Gravidez

picture (44)Houve duas tentações. Ou rendições. A primeira, a de querer desculpar-me com o eventual leitor. Seria, no entanto, contradição diante da outra, a tentação alternativa. Como se desculpa da própria dor? E como explicar esse cansaço todo, cansaço de abandono, de morte e de paz, talvez de algum cemitério pessoal? Desisti. Com alguma experiência do espetáculo, sei não haver desculpas para o ator. Ousando estar no palco, engole as vaias ou degusta o aplauso do espectador. Cada dia é um dia. Cada noite é uma noite. A dor do palhaço não importa. O show tem que continuar. O distinto público sempre tem razão.

Jornal tem muito – ou quase tudo – de um palco. Na verdade, é teatro de variedades onde a vida se desenrola: amor e ódio, belezas e feiúras, nascimentos e mortes, certezas e dúvidas, o sério e o frívolo. Se não se pode dizer seja o grande teatro da vida, há uma certeza: é, o jornal, o registro inicial dela, em toda a absurdidade do homem e do mundo. A variedade é tal que acontece, na mesma edição, de a colunista social detalhar festas regadas a champanha, o repórter policial escrever sobre o crime hediondo, uma entrevista permitir a mentira do político e a secção de falecimentos registrar os que se despediram.
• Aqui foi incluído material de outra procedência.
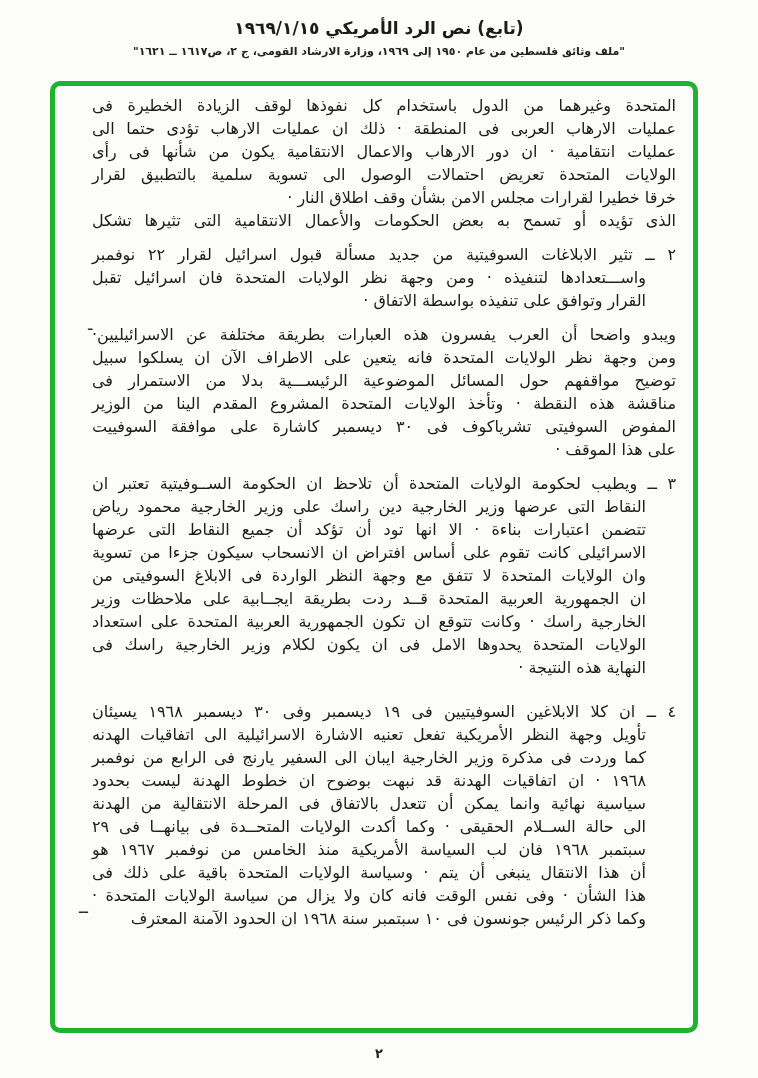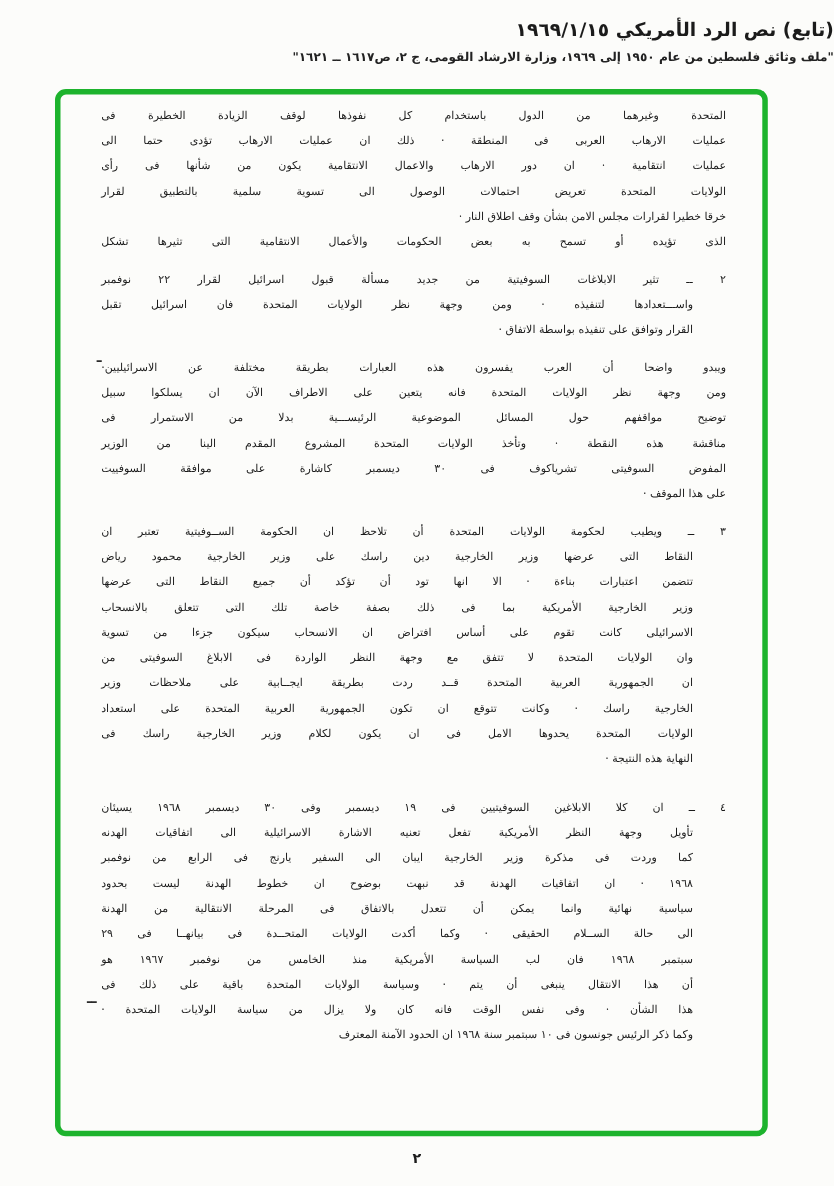--- a/index.html
+++ b/index.html
@@ -11,7 +11,7 @@
   }
   .page { position:absolute; inset:0; }
 
-  .header { position:absolute; top:18px; left:0; right:0; }
+  .header { position:absolute; top:18px; left:0; right:0; text-align:center; }
   .title   { font-size:17px; font-weight:bold; letter-spacing:0.2px; }
   .citation{ font-size:11px; font-weight:bold; margin-top:7px; color:#222; }
 

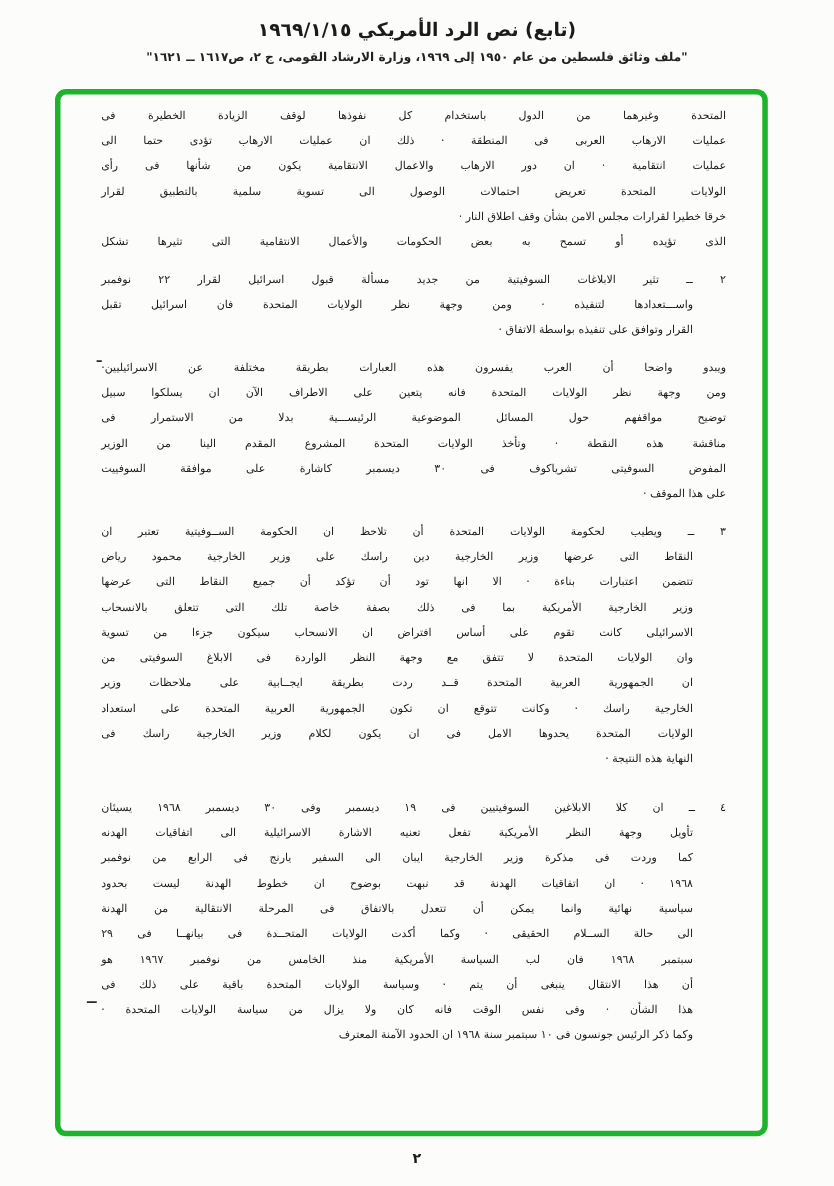--- a/index.html
+++ b/index.html
@@ -22,8 +22,8 @@
     background:transparent;
   }
   .doc-body {
-    position:absolute; top:8px; right:33px; left:37px;
-    font-size:10px; line-height:23px;
+    position:absolute; top:8px; right:17px; left:37px;
+    font-size:16px; line-height:23px;
     direction:rtl;
   }
   .para { margin:0; }

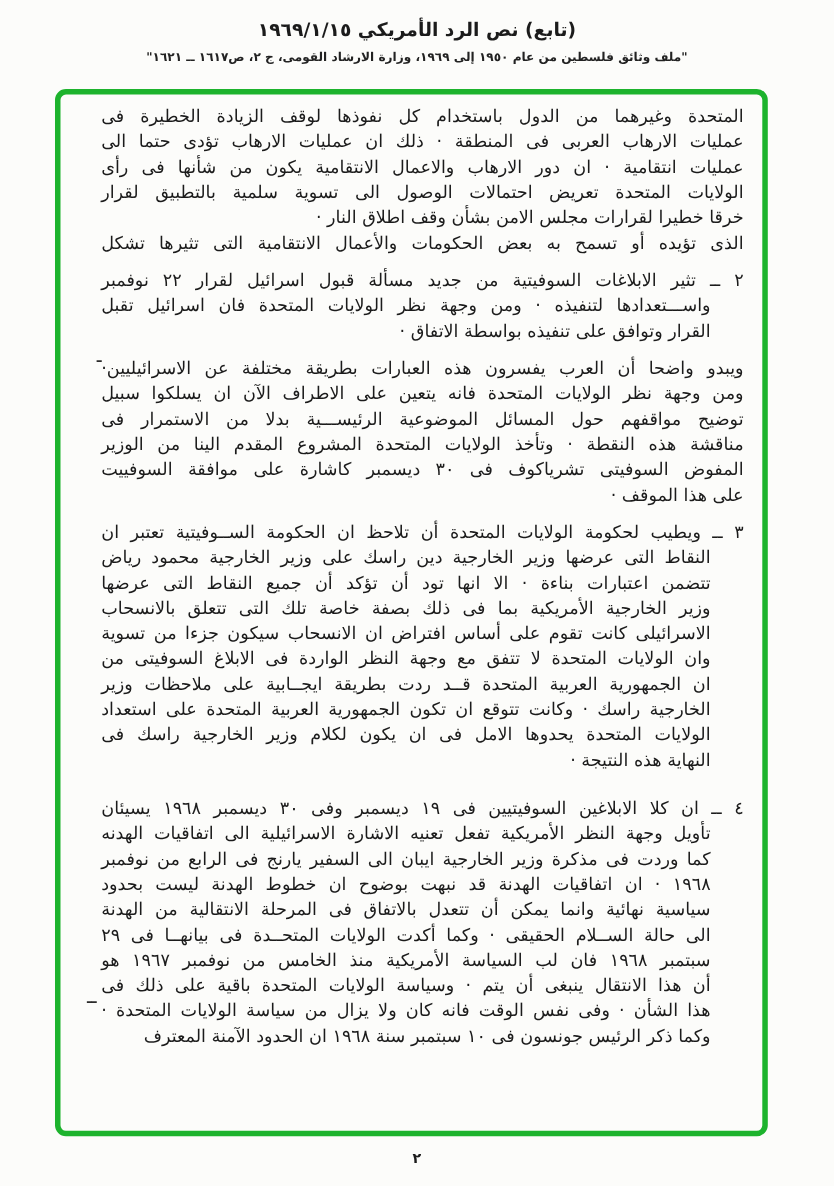--- a/index.html
+++ b/index.html
@@ -83,7 +83,6 @@
           <div class="line first">٣ ــ ويطيب لحكومة الولايات المتحدة أن تلاحظ ان الحكومة الســوفيتية تعتبر ان</div>
           <div class="line">النقاط التى عرضها وزير الخارجية دين راسك على وزير الخارجية محمود رياض</div>
           <div class="line">تتضمن اعتبارات بناءة · الا انها تود أن تؤكد أن جميع النقاط التى عرضها</div>
-          <div class="line">وزير الخارجية الأمريكية بما فى ذلك بصفة خاصة تلك التى تتعلق بالانسحاب</div>
           <div class="line">الاسرائيلى كانت تقوم على أساس افتراض ان الانسحاب سيكون جزءا من تسوية</div>
           <div class="line">وان الولايات المتحدة لا تتفق مع وجهة النظر الواردة فى الابلاغ السوفيتى من</div>
           <div class="line">ان الجمهورية العربية المتحدة قــد ردت بطريقة ايجــابية على ملاحظات وزير</div>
Da morte à vida, da festa ao luto – qual outro teatro tem variedades tantas?

Certa vez, um amigo querido disse, a uma platéia pequena e curiosa, que jornal é um rascunho da história. São, pois, rabiscos de cada dia, anotações. E o cronista é um dos contadores desse cotidiano. Pois bem. Outros amigos, num canto onde nos recolhemos, disseram-me do que eu já sabia: “Você está escrevendo de forma tensa, parece que com o coração na boca..” Estou. Sei disso. Tanto sei que – desculpando-me com o eventual leitor – pensei em pedir o que, quando engravidam, mulheres pedem provisoriamente: licença de alguns dias. Pois sinto sinais de gravidez.

Não entendo do lado feminino, mas, para o escritor, engravidar e parir é quase a mesma coisa. Mais elegantes, franceses dão, ao parto, o nome de “délivrance”. Explica o ato de parir mas tem, também, o significado de libertação, de entrega e de redenção. Mulher, quando engravida ou em véspera de dar à luz, sabe do que estou dizendo. Entende. Trazer e entregar o filho à vida é, ao mesmo tempo, ir gestando-o e, depois, libertá-lo do corpo e redimir-se nele. E, então, nada mais do mundo existe. Todo o resto fica em suspenso. O palco desaparece, as cortinas descem, o distinto público desculpe, mas o show não pode continuar. Há alguém sendo gestado..

Concordei com o meu amigo: sinto-me inquieto, tenso. Mas estou em gestação. Escritores, músicos, pintores, artistas gestam e geram, parindo. Esse meu filho literário plantou-se-me no útero da alma faz algumas semanas. Fingi querer abortá-lo, não consegui. Pois ele está tão enraizado em mim, é tão meu que se tornou eu mesmo.

Eu não o queria. E, ao mesmo tempo, eu o quis. Então, comecei a gestá-lo devagarinho, com lentidão. Estou esculpindo-o. Levará algum tempo para nascer, mas tudo se agita, personagens se entrecruzam, desfilam, passam, passeiam. São fantasmas da minha terra compondo um mosaico de uma história apenas nossa, ficção e realidade reunindo-se: NhÔ Lica, Estefânia, os Moraes Barros, crimes na zona do meretrício, amores clandestinos, um tempo e uma terra em ebulição. Tudo me estava grudado na alma. Agora, começa a escapar. Minha vontade, pois, é a de deixar o palco do jornalismo por algum tempo e viver a aventura da gestação, em sossego e recolhido. Mas não dá. Terei, então, que gestar, gerar e parir sem me afastar do cotidiano. O livro parece ter-me consumido a alma. Ela está nele. A angústia é a de saber que, algum dia, deixará de ser apenas meu. Nestes dias, tenho que cuidar dele como quem lambe a cria.

É conflituoso: detesto-o por tantos dilaceramentos; amo a ponto de querê-lo só para mim. Mulher entende. Bom dia.